* **Entries provided**:
================================

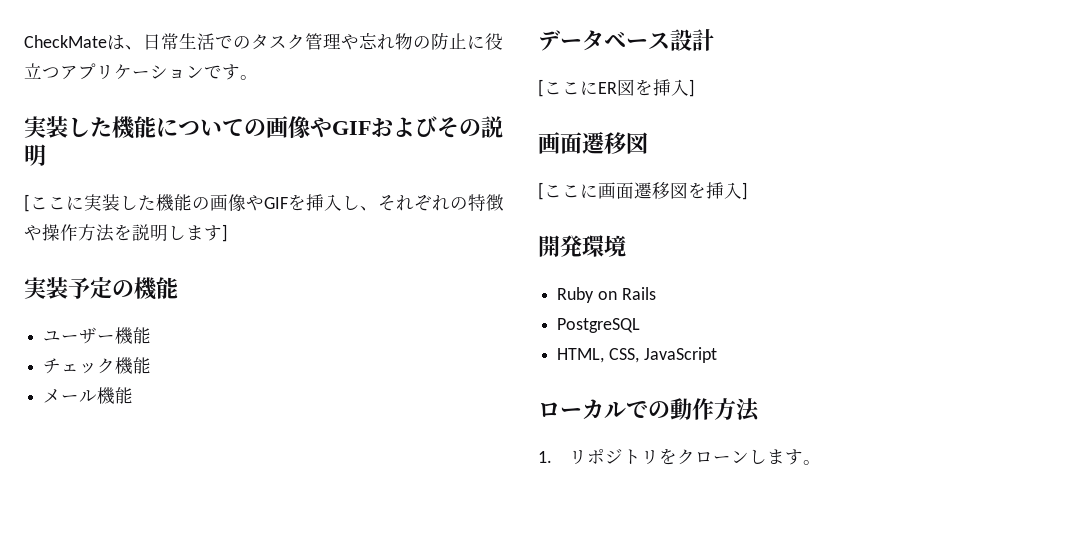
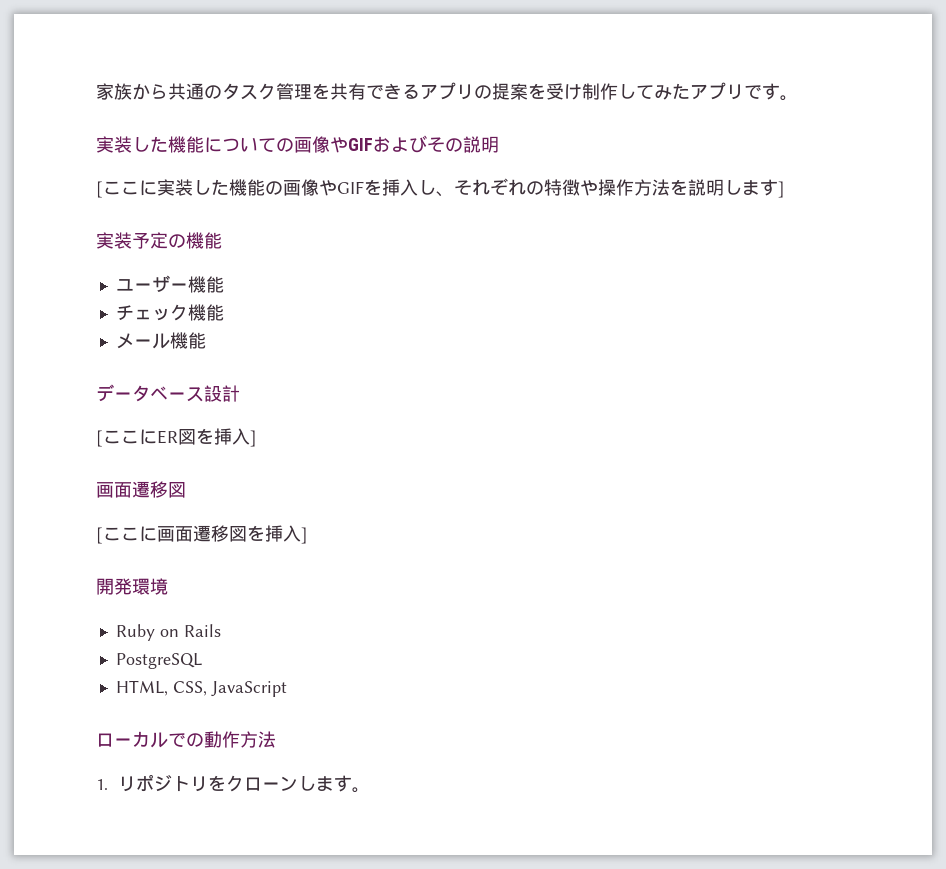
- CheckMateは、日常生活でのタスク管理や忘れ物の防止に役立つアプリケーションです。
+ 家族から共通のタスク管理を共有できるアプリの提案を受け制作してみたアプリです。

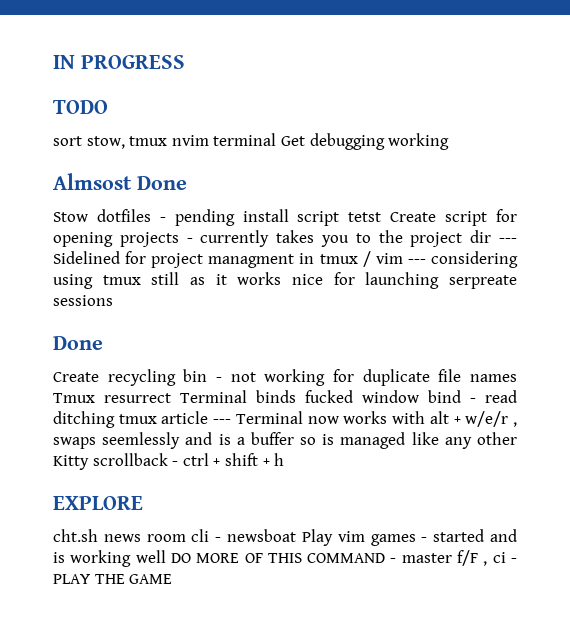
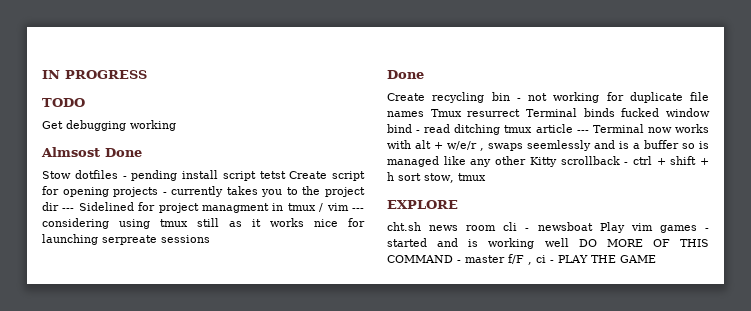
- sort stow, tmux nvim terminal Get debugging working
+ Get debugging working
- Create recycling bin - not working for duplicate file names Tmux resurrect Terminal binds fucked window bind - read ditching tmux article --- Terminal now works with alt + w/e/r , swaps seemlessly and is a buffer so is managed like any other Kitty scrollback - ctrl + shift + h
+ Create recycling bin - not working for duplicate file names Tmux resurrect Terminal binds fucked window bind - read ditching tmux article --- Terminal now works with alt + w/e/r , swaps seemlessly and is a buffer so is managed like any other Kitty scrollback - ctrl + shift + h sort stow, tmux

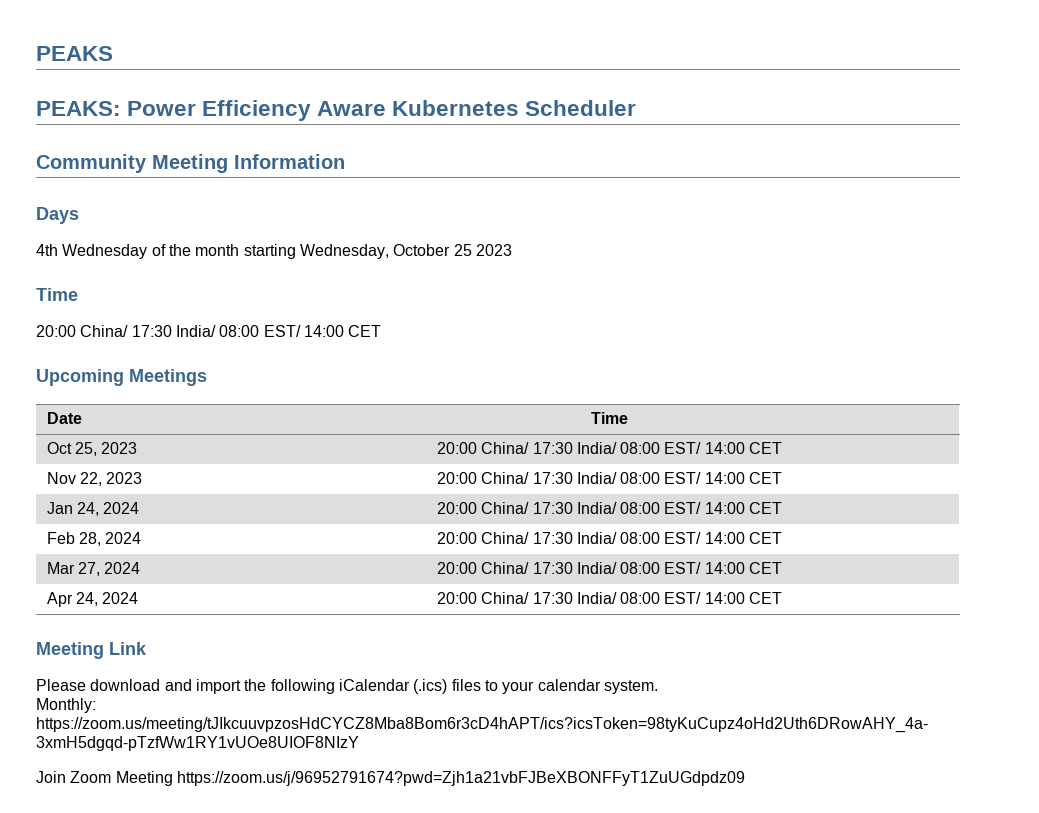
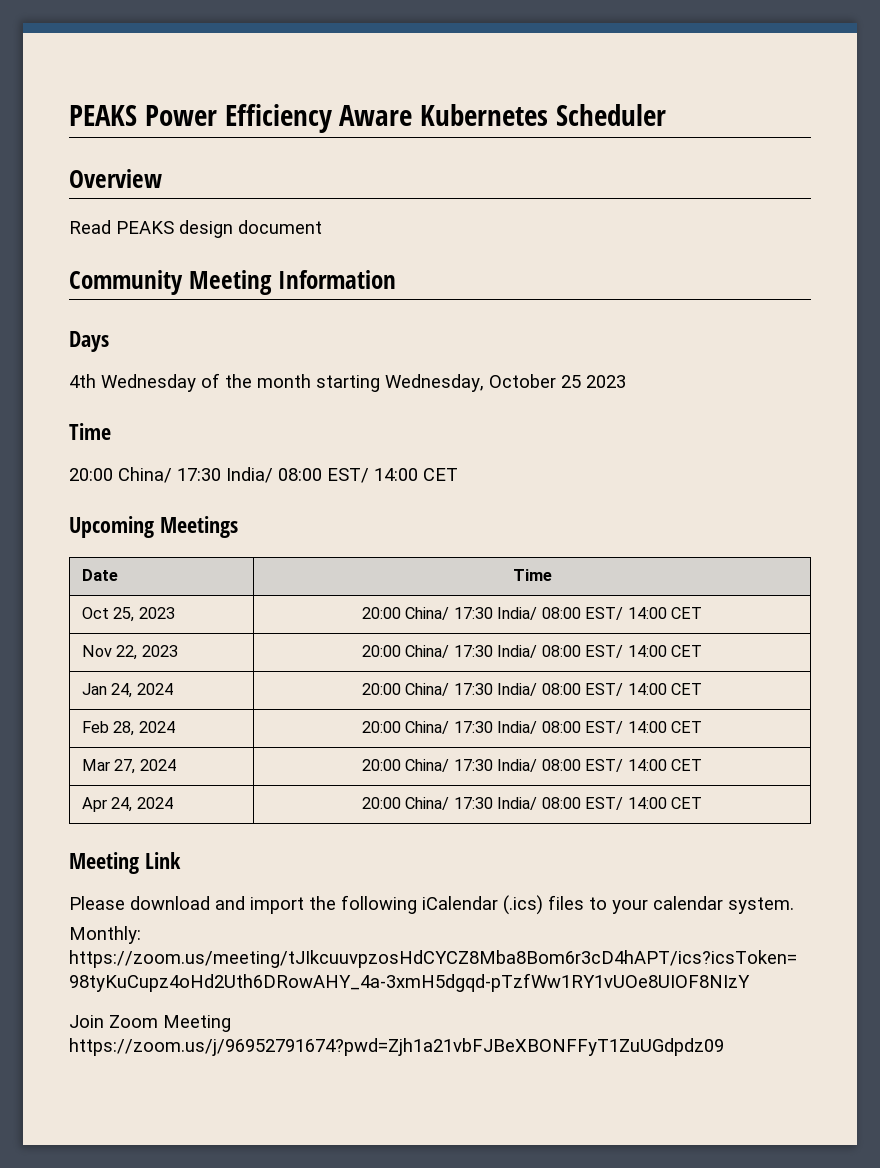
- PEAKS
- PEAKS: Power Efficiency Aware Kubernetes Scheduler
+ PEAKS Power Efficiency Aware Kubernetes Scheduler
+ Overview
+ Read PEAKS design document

================================

* **Problem to work on**: Reproduce the data word for word; no pictures.

* **Solution to this task**:
- CheckMateは、日常生活でのタスク管理や忘れ物の防止に役立つアプリケーションです。
+ 家族から共通のタスク管理を共有できるアプリの提案を受け制作してみたアプリです。

- sort stow, tmux nvim terminal Get debugging working
+ Get debugging working
- Create recycling bin - not working for duplicate file names Tmux resurrect Terminal binds fucked window bind - read ditching tmux article --- Terminal now works with alt + w/e/r , swaps seemlessly and is a buffer so is managed like any other Kitty scrollback - ctrl + shift + h
+ Create recycling bin - not working for duplicate file names Tmux resurrect Terminal binds fucked window bind - read ditching tmux article --- Terminal now works with alt + w/e/r , swaps seemlessly and is a buffer so is managed like any other Kitty scrollback - ctrl + shift + h sort stow, tmux

- PEAKS
- PEAKS: Power Efficiency Aware Kubernetes Scheduler
+ PEAKS Power Efficiency Aware Kubernetes Scheduler
+ Overview
+ Read PEAKS design document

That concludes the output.